- **ACTIVITY**
The response should repeat word for word every line below from the one with "Grand total | Discount" to the one with "Grand total | Outside Diameter (in): 8.85", inclusive, and nothing else; leave pictures out.
BEGIN DATA SHOWN
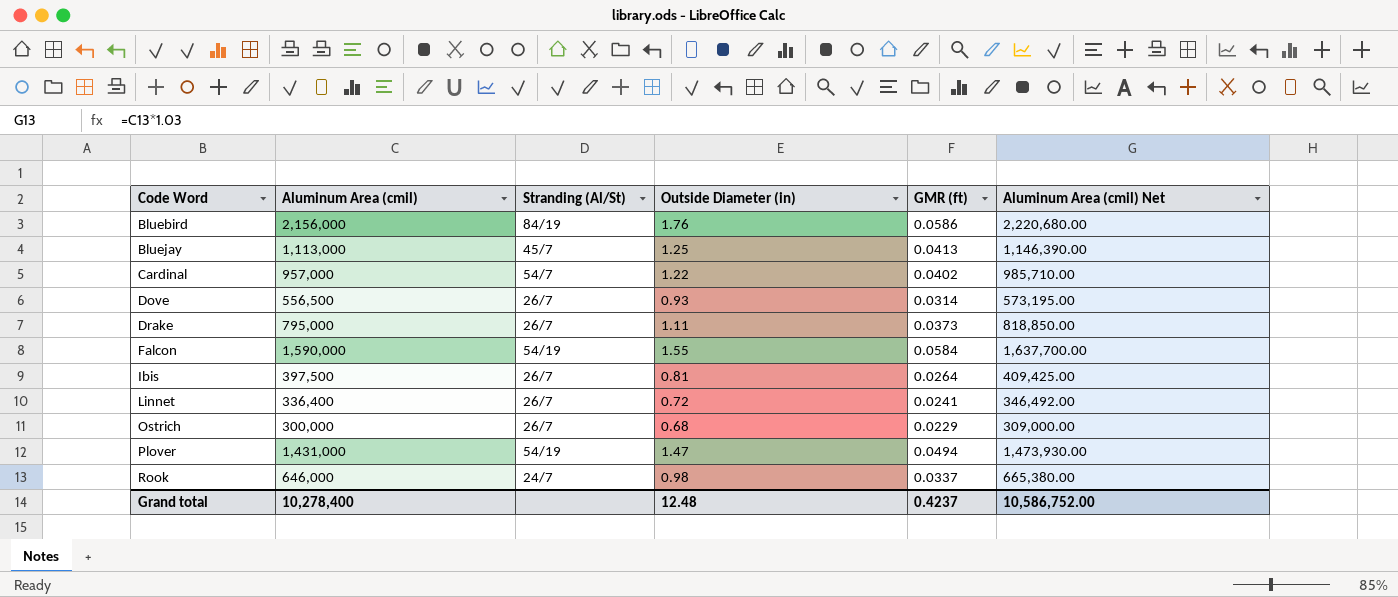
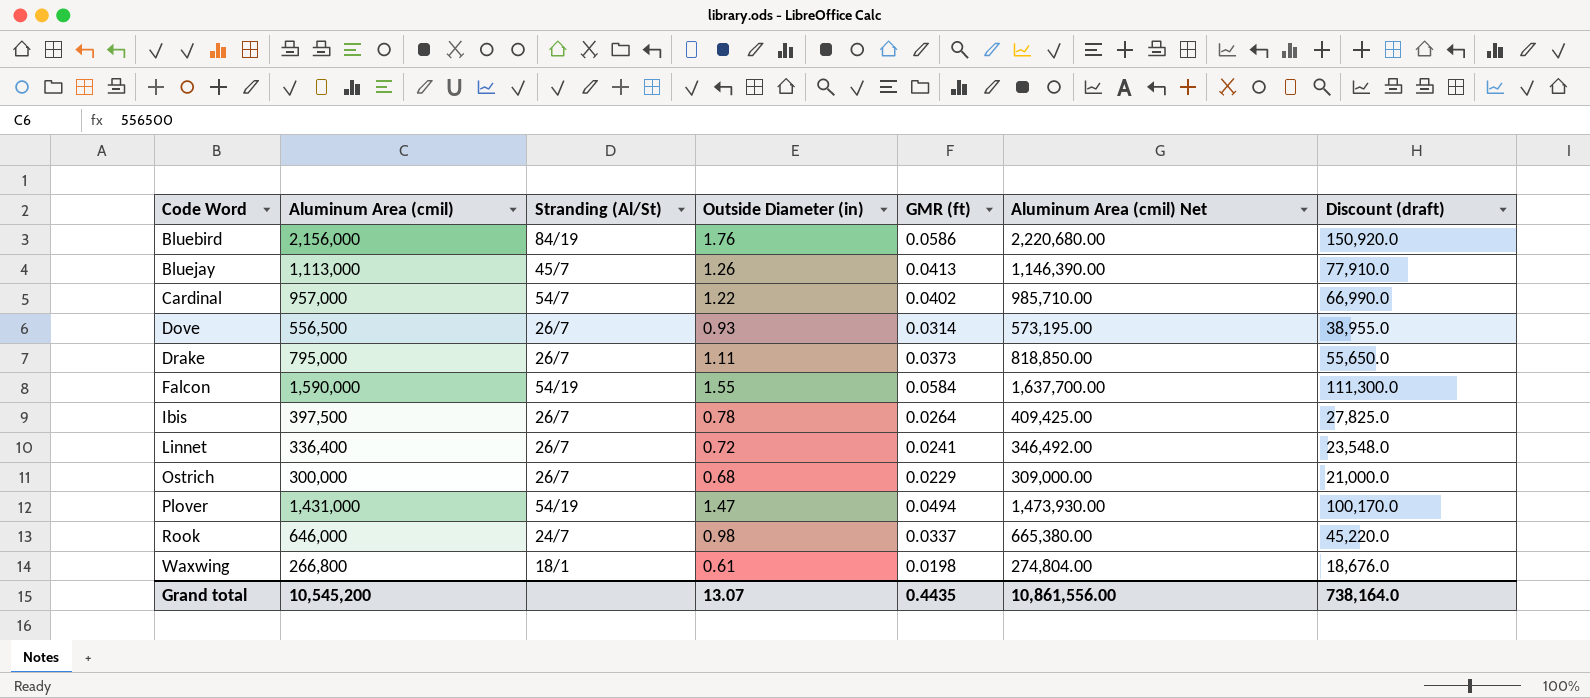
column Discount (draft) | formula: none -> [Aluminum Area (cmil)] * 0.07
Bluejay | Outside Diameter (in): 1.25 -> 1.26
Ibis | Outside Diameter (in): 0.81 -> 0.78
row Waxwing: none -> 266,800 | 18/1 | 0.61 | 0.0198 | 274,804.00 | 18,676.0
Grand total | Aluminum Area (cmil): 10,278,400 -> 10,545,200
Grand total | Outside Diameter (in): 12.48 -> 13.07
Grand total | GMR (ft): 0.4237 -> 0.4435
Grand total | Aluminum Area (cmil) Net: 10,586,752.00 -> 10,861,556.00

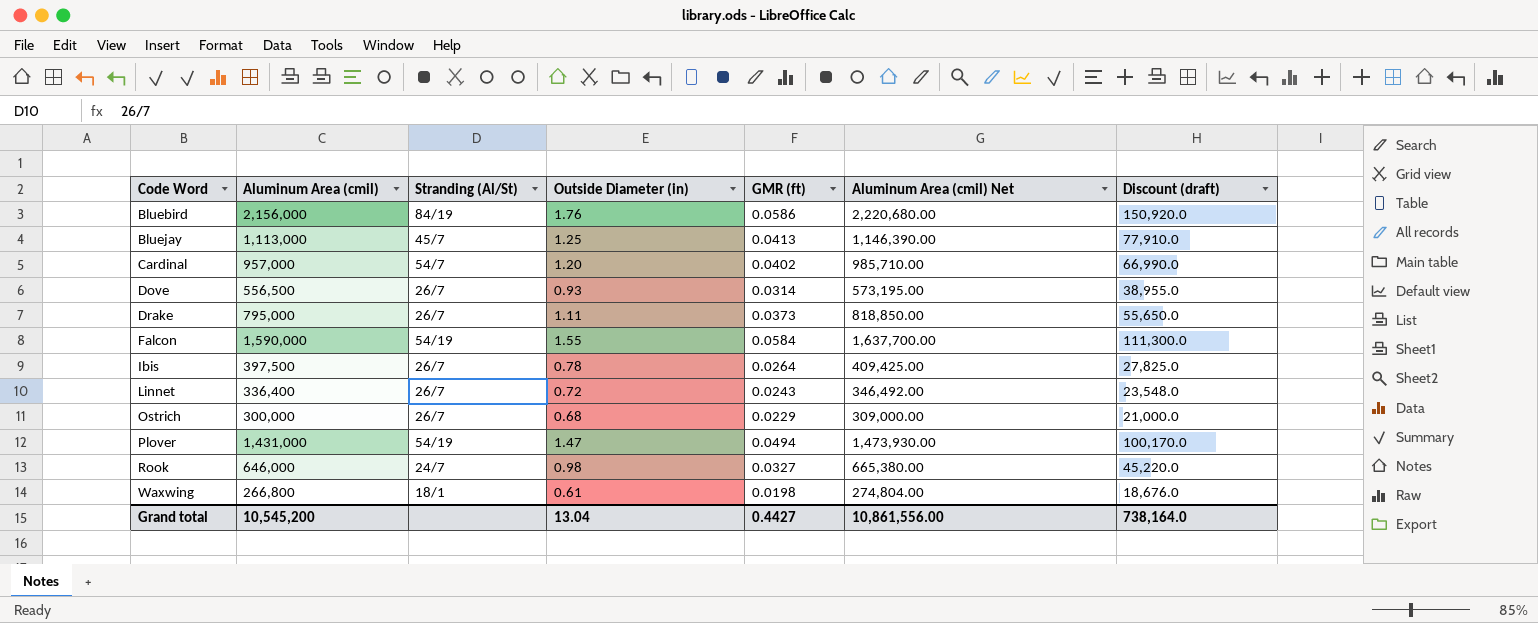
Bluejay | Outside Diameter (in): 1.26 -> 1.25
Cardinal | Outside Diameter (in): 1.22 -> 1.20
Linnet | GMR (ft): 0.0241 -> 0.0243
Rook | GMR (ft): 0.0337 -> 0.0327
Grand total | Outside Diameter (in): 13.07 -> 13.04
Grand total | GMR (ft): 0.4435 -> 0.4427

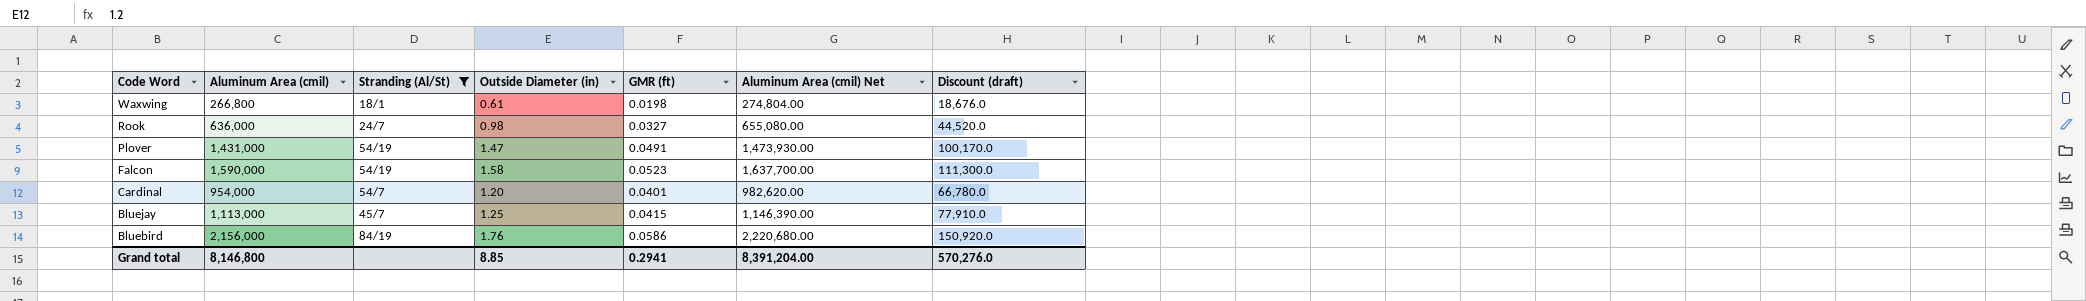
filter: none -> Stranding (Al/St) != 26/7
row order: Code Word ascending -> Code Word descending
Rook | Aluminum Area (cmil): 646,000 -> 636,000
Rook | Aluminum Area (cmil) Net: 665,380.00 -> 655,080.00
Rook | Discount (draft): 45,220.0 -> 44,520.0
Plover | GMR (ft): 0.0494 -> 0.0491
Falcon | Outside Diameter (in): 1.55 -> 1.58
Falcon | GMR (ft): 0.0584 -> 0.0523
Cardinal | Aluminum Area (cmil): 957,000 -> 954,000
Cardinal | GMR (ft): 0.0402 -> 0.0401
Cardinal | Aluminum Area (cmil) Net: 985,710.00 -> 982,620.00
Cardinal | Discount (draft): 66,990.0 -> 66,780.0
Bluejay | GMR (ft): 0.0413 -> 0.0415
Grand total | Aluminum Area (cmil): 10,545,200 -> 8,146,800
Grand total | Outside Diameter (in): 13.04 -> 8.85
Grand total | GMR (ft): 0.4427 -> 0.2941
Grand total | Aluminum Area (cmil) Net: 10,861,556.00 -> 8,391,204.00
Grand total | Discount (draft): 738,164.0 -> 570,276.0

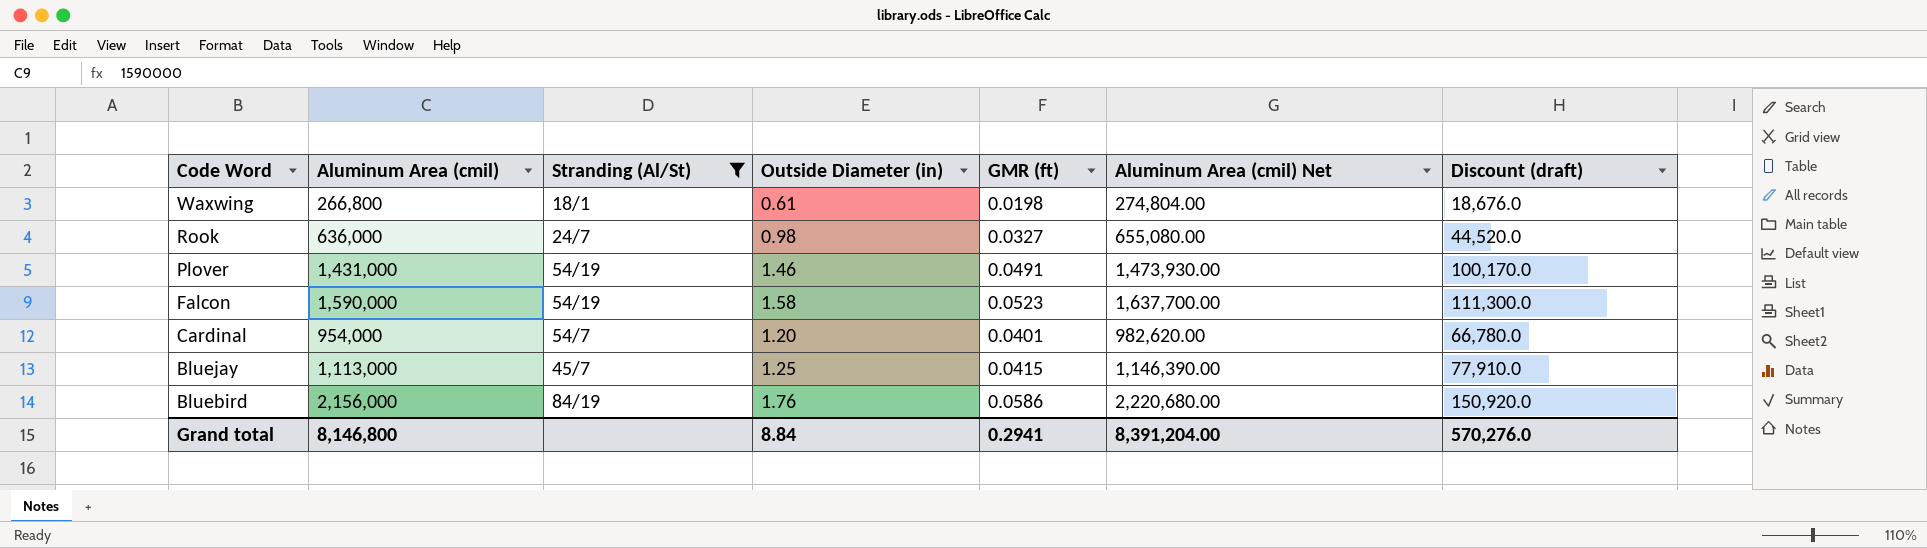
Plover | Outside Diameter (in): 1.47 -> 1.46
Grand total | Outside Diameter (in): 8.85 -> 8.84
END DATA SHOWN
BEGIN DATA SHOWN
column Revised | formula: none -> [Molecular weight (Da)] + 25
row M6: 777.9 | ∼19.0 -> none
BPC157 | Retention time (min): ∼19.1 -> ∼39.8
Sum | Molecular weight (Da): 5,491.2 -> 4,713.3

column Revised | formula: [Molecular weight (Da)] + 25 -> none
END DATA SHOWN
- **SOLUTION BELOW**
Grand total | Discount (draft): 738,164.0 -> 570,276.0

Plover | Outside Diameter (in): 1.47 -> 1.46
Grand total | Outside Diameter (in): 8.85 -> 8.84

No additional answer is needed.